Data extract:
───

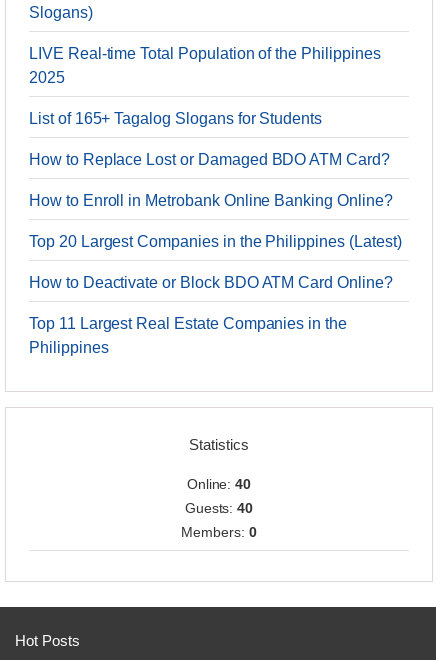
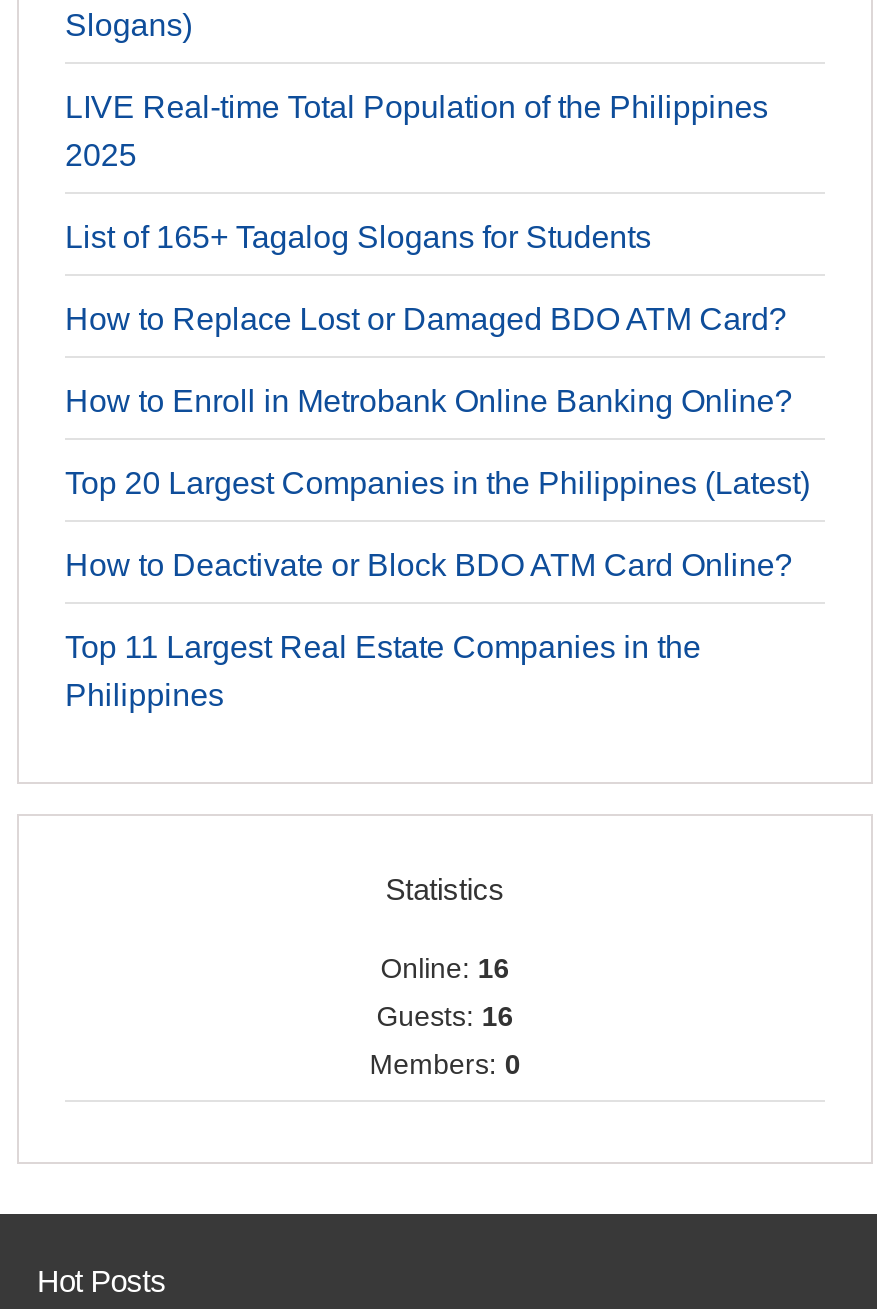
- Online: 40
+ Online: 16

- Guests: 40
+ Guests: 16
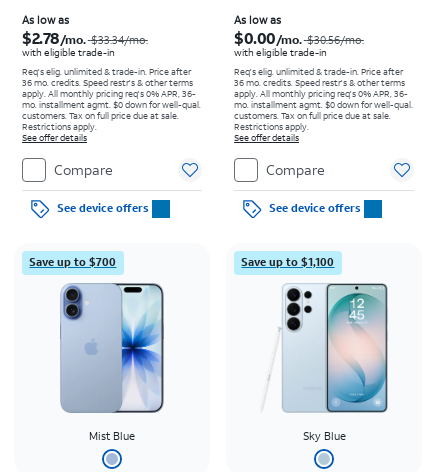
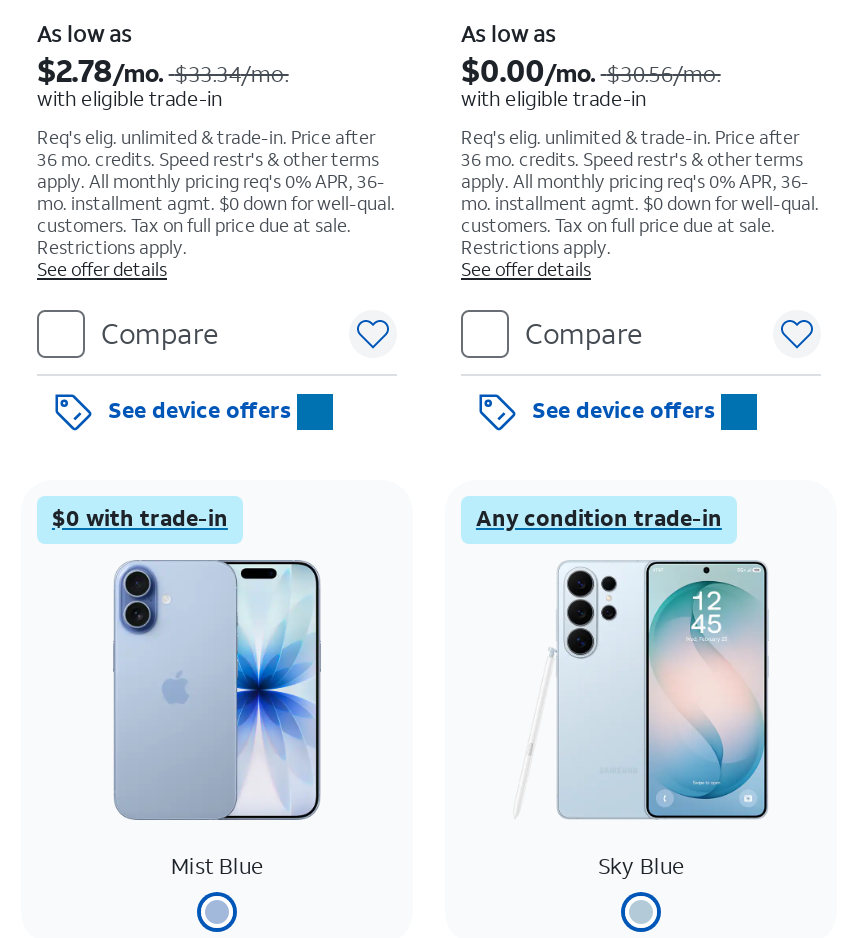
- Save up to $700
+ $0 with trade-in

- Save up to $1,100
+ Any condition trade-in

───

Requirement: With images left out, the data must be transcribed exactly.

Exercise solution:
- Online: 40
+ Online: 16

- Guests: 40
+ Guests: 16
- Save up to $700
+ $0 with trade-in

- Save up to $1,100
+ Any condition trade-in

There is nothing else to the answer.